■ WORK TASK
Would you filter these records and copy every line that has the word "discount"?

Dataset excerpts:
+ + +

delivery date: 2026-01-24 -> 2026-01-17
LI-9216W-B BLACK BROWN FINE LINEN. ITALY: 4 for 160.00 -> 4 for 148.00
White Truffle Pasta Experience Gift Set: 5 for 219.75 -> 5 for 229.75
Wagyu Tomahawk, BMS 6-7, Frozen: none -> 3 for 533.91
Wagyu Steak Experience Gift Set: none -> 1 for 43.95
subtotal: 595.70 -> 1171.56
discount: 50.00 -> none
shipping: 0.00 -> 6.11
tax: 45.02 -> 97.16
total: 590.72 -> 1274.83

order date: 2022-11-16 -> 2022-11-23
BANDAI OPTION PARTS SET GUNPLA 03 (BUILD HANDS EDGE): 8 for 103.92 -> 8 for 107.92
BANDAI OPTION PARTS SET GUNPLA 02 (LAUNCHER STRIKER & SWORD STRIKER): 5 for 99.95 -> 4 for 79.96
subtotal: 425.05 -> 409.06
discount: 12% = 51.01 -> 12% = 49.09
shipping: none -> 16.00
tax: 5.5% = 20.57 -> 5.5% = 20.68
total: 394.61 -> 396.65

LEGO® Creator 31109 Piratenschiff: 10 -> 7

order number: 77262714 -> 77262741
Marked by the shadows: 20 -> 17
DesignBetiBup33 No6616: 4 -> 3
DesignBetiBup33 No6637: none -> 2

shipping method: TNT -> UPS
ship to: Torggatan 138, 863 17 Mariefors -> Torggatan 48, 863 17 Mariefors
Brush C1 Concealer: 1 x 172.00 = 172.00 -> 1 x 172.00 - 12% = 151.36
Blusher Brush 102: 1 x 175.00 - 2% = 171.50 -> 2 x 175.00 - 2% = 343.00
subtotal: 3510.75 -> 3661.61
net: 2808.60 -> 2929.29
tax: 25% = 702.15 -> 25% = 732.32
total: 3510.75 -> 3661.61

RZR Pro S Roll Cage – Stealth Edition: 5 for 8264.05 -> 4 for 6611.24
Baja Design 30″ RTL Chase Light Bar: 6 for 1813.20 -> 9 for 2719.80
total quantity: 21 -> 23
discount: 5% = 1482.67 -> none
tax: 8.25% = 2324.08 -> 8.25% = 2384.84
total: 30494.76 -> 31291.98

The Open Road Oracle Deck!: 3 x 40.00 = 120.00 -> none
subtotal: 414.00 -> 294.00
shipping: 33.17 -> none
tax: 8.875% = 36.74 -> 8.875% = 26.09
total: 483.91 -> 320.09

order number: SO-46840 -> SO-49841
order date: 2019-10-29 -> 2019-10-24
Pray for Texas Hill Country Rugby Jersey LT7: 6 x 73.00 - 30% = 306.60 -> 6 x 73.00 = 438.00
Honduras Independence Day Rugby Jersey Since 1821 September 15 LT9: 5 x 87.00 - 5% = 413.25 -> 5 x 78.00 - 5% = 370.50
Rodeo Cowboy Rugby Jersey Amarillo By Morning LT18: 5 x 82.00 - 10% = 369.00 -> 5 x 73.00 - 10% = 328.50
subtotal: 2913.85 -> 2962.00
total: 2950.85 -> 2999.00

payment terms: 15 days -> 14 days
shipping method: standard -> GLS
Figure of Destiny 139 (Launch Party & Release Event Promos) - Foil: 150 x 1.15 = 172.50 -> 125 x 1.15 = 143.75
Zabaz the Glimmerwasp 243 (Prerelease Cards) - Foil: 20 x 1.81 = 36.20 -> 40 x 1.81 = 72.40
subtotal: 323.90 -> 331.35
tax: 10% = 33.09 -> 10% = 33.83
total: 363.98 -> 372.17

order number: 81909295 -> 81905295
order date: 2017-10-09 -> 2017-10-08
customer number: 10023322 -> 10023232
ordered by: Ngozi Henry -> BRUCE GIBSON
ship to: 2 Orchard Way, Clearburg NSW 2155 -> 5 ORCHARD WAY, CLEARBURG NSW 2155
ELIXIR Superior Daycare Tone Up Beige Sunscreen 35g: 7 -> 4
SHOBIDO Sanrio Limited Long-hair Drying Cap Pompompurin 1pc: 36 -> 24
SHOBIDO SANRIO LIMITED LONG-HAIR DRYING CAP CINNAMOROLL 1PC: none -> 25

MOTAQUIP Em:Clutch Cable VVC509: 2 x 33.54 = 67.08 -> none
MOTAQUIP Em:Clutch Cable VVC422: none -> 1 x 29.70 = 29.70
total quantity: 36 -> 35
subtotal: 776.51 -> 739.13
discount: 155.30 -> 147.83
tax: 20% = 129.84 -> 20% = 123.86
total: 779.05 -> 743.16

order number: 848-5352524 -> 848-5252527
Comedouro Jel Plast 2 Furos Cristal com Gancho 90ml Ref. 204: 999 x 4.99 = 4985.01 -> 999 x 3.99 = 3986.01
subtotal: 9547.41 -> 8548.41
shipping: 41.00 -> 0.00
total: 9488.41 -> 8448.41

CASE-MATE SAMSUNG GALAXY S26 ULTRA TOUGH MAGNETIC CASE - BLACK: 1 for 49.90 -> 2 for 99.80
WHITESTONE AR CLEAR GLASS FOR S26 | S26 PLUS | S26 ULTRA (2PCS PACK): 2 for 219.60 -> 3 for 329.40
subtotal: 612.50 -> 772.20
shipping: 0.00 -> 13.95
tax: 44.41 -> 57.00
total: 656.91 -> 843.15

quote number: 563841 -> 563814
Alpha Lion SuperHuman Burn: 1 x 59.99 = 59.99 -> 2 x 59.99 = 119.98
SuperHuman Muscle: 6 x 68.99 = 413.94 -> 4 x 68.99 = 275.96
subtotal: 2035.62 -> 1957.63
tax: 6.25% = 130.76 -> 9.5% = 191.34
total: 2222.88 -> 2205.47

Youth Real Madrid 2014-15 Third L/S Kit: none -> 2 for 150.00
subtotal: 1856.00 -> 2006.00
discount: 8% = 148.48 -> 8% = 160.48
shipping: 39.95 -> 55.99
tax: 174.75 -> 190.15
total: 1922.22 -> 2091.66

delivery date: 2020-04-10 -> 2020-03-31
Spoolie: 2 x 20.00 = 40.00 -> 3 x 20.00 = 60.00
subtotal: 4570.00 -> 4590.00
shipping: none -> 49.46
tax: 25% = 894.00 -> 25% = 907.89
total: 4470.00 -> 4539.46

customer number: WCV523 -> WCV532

+ + +

■ ANSWER FOR THIS EXERCISE
discount: 50.00 -> none
discount: 12% = 51.01 -> 12% = 49.09
discount: 5% = 1482.67 -> none
discount: 155.30 -> 147.83
discount: 8% = 148.48 -> 8% = 160.48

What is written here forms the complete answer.